Menghindari kejadian tsunami di Banten setahun yang lalu, Dwikorita menyampaikan beberapa hal kepada masyarakat yang akan melakukan aktivitas di pantai.
Di antaranya, masyarakat yang akan melakukan aktivitas di pantai pada malam hari supaya memiliki jarak aman sekiranya 200 meter dari bibir pantai.
• Prakiraan Cuaca BMKG di Kota Bontang , Hujan Lokal Diprediksi Guyur Malam Tahun Baru
• Tahun Baru, Waspada Gempa Megathrust dan Tsunami, Walikota Beri Peringatan, BMKG Langsung Merespon
• Prakiraan Cuaca BMKG Jumat 27 Desember, Inilah Daerah Potensi Hujan di Kalimantan Timur
"Yang terpenting apabila ada aktivitas di pantai itu jangan mepet di bibir pantai. Apalagi membelakangi pantai, apalagi malam hari.
Jadi harus ada radiusnya. Zona aman, katakan 200 meter dari tepi pantai. Jadi bukan melarang, tapi beradaptasi dengan kondisi musim saat ini," ujarnya.
Kepala BMKG tersebut juga mengimbau pada masyarakat agar selalu memantau informasi terkait cuaca di sosial media dan website BMKG resmi, untuk mendapatkan informasi terkini secara tepat.
Serta menghindari informasi dari sumber-sumber yang tidak dapat dipertanggungjawabkan kebenarannya.

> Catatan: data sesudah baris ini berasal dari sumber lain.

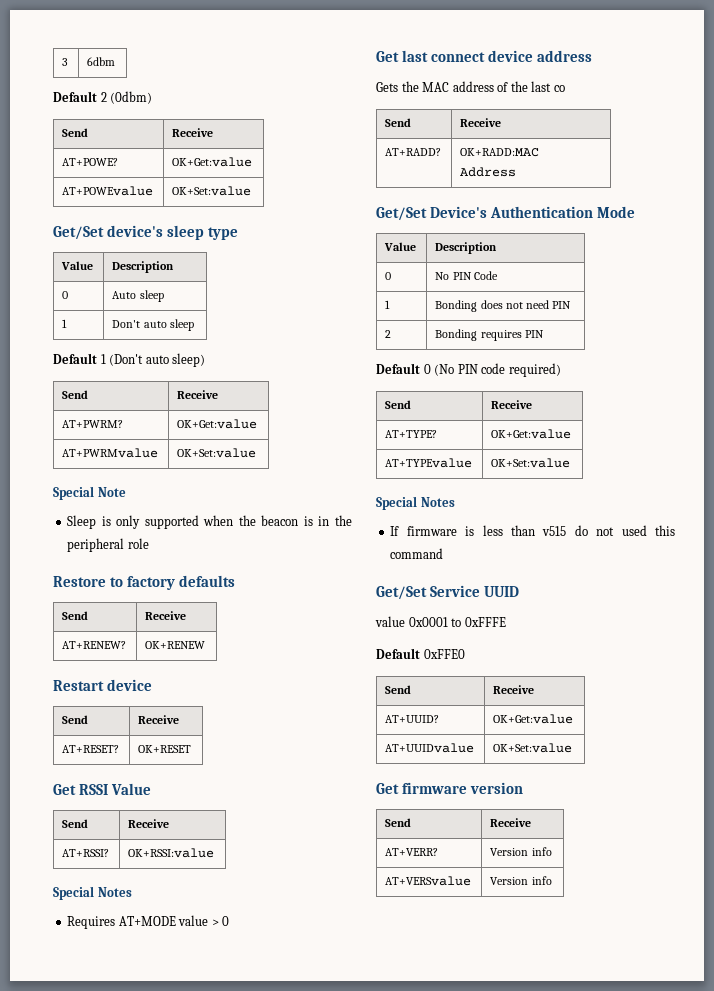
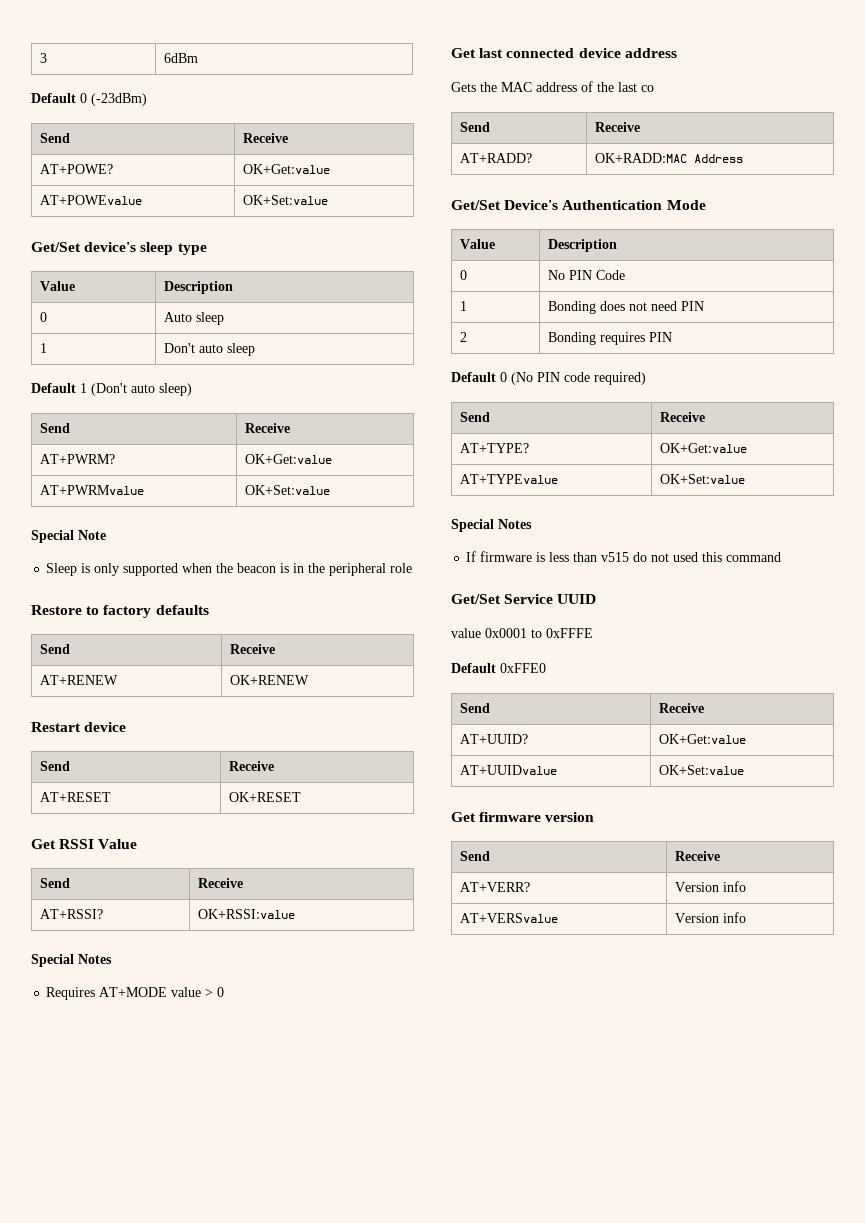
[87,57,116,66] [53,91,153,104] 6dbm // Default 2 (0dbm) -> [163,53,198,63] [31,93,147,106] 6dBm // Default 0 (-23dBm)
[62,641,127,649] AT+RENEW? -> [39,675,118,685] AT+RENEW
[62,745,120,753] AT+RESET? -> [39,792,111,802] AT+RESET
[431,52,486,62] connect -> [506,48,575,58] connected

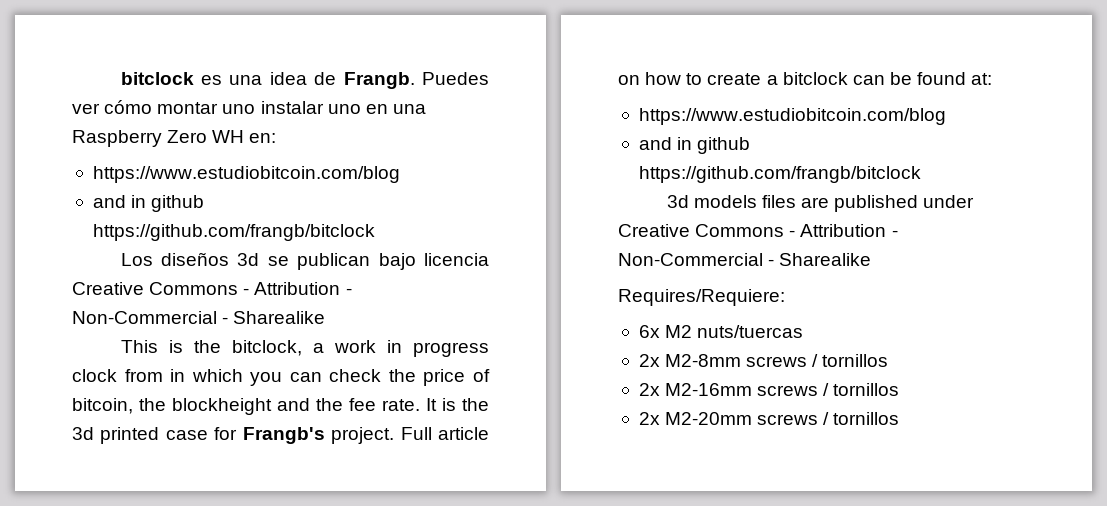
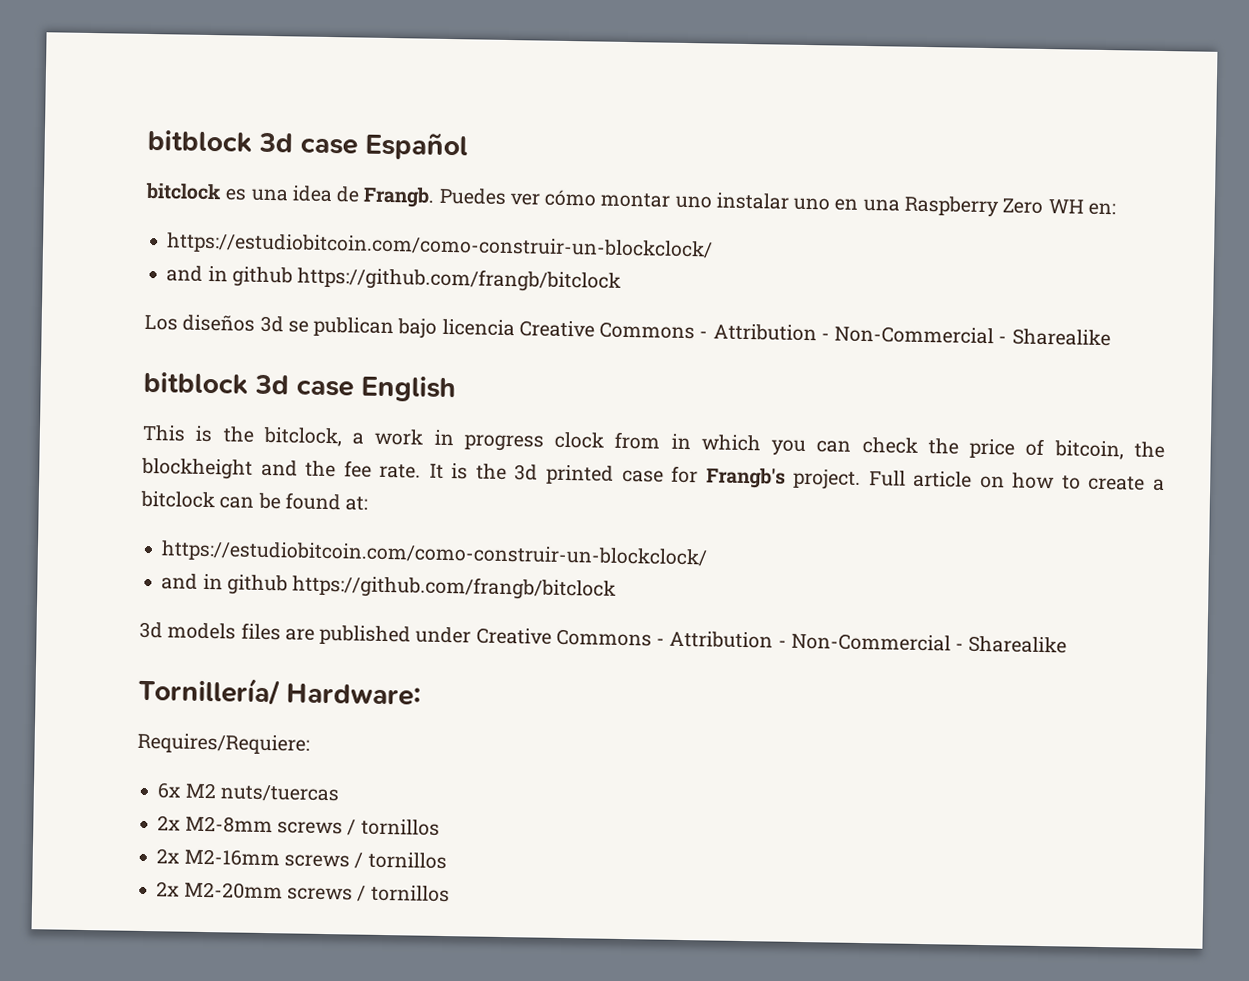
(120, 78) none -> [147,129,468,161] bitblock 3d case Español //
[92,166,400,183] https://www.estudiobitcoin.com/blog -> [166,232,714,261] https://estudiobitcoin.com/como-construir-un-blockclock/
(326, 317) none -> [143,371,456,403] // bitblock 3d case English
[638,108,946,125] https://www.estudiobitcoin.com/blog -> [161,540,709,569] https://estudiobitcoin.com/como-construir-un-blockclock/
(872, 259) none -> [138,675,421,706] // Tornillería/ Hardware:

"Walaupun berita hoaks itu mengatasnamakan BMKG, tapi jika itu tidak ada di sosial media atau website resmi kami itu tidak benar (beritanya)," ujarnya.
Curah Hujan Tinggi
Dwikorita Karnawati juga mengimbau masyarakat mewaspadai curah hujan saat libur tahun baru. Menurut dia, curah hujan diperkirakan masih tinggi hingga awal 2020.
"Diperkirakan curah hujan masih tinggi sampai setelah tahun baru, bahkan sampai Maret sehingga kita tetap bisa menikmati keindahan alam, tetapi baca dulu prakiraan cuaca," ujar Dwikorita.

Dia menyarankan, kegiatan libur tahun baru, baik siang maupun malam untuk menyesuaikan kondisi cuaca.
Berdasarkan prakiraan cuaca BMKG, umumnya kondisi cuaca pada pagi hingga siang hari cenderung cerah atau cerah berawan. Kemudian, mulai pukul 13.00 WIB hingga sore hari, kondisi cuaca berubah ekstrem.
"Setelah pukul 13.00 WIB, siang bisanya terjadi hujan, angin. Puting beliung kan biasanya terjadi pada saat siang sampai sore hari.
Ini artinya kita harus belajar mengatur waktu agar tetap bisa beraktivitas (saat curah hujan tinggi)," kata dia.
Dwikorita juga mengingatkan agar masyarakat yang ingin menghabiskan libur tahun baru di pantai mewaspadai gelombang tinggi dan cuaca ekstrem.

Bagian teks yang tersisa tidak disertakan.